0 chemical composition of the blanks given in examples 2 - 4. From the prepared mixture, they are pressed, sintered, re-pressed the samples according to the technological regimes similar to those shown in examples 2-4. Then

5, the workpiece is cemented in a solid carburizer for 4 hours, intermediate sintering at 1100 ° C for 1 h, re-cementation in a solid carburizer for 9 hours. Quenching and tempering are carried out according to modes similar to those in examples 2-4.

Examples 2-4. The mixture for the blanks of the component parts of the product, the silicate brick hollower, is made of the powder composition, wt%: Cr 9, Fe, the rest, by mixing in a cone mixer, is pressed at a pressure of 600 MPa. is sintered at 1280 ° C for 2 hours in a dissociated atmosphere

0 ammonia, re-pressed with a force of 1600 MPa. Subsequently, the billet is subjected to primary cementation in a carbon-containing soot-forming atmosphere at the temperature of formation of iron-carbon

5 eutectic at 1150 ° C, for 0.4–2 h. Preparations are sintered at 550–700 ° C in a reducing carbon-free atmosphere — dissociated ammonia for 0.5–1 h and then subjected to secondary cementation in a non-carbonated carbon-containing atmosphere at 1050 ° C during 4 - 7 h quenching (950 ° С, 1 h oil) and tempering (180 ° С, 2 h).

After finishing grinding, the workpiece is subjected to tests for abrasive wear resistance, which is carried out on an apparatus of known design Khrushchev X4-B. Samples in the form of a cylinder are rubbed with an end on an abrasive skin, pulled on the flat side of a disk with a diameter of 250 mm, rotating at a speed of 60 rpm.

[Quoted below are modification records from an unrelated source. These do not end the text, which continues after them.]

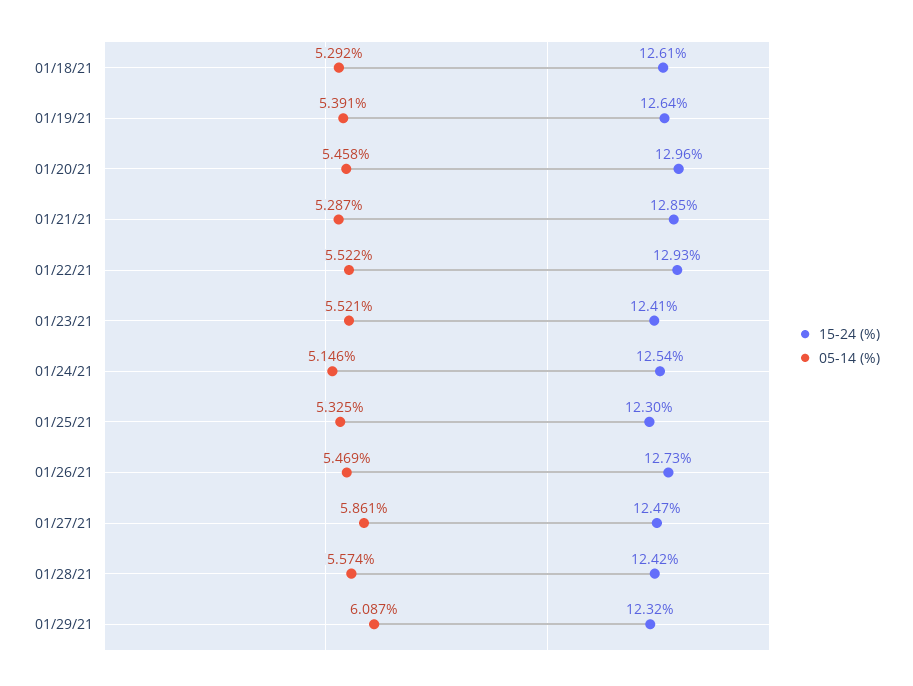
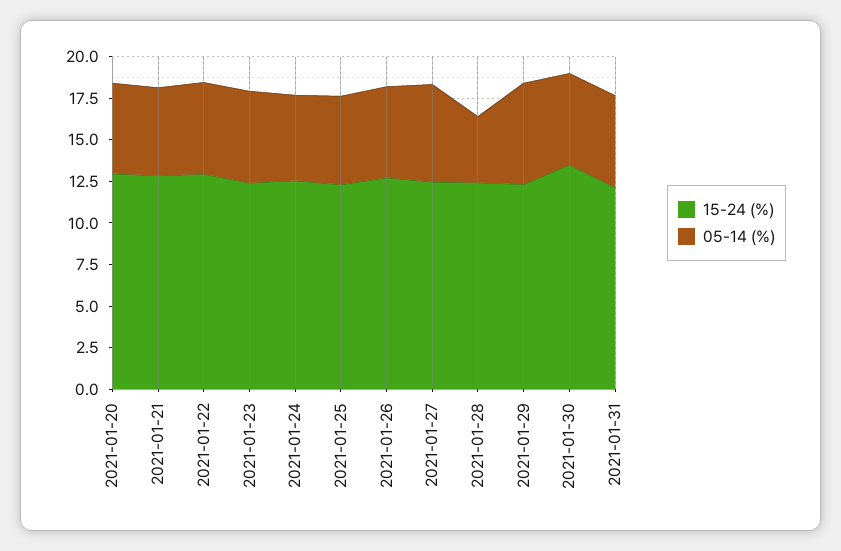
15-24 (%), 01/18/21: 12.61 -> none
05-14 (%), 01/18/21: 5.292 -> none
15-24 (%), 01/19/21: 12.64 -> none
05-14 (%), 01/19/21: 5.391 -> none
05-14 (%), 01/28/21: 5.574 -> 4
15-24 (%), 2021-01-30: none -> 13.5
05-14 (%), 2021-01-30: none -> 5.5
15-24 (%), 2021-01-31: none -> 12
05-14 (%), 2021-01-31: none -> 5.5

Comparative wear resistance is determined by the ratio of the normal wear of the test material and the reference material:

with- TO -A

DSH /

where ACE and RZ are the mass loss and density of the standard:

AGx and p are the mass loss and density of the material under study.

Steel 45 is used as a reference in the normalized state with a hardness of 2000 MPa.

The test results are presented in the table.

Thus, the proposed method makes it possible to increase the wear resistance during abrasive erosion by 1.15 - 1.25 times with

at the same time reducing the duration of the technological cycle of chemical heat treatment by 1.4 - 2.85 times.

Claims (1)

Invention Formula A method of making wear-resistant articles from iron-based powder materials, including preparation of the charge, pressing, sintering, re-pressing, primary carburizing, re-sintering, re-cementation, quenching and tempering, characterized in that in order to improve wear resistance during abrasive erosion while reducing the duration of the technological cycle, primary cementation, re-sintering and re-cementation is carried out in a reducing gaseous environment, while the primary cementation is carried out tvl dissolved in a carbon-containing soot-forming atmosphere for 0.4 to 2 hours at a temperature of formation of an iron-carbon eutectic, re-sintering at a temperature of 450 to 600 ° C below the temperature of primary carburization in a carbon-free atmosphere for 0.5 to 1 hour, and re-cementation is in non-carbonated atmosphere for 4 to 7 hours.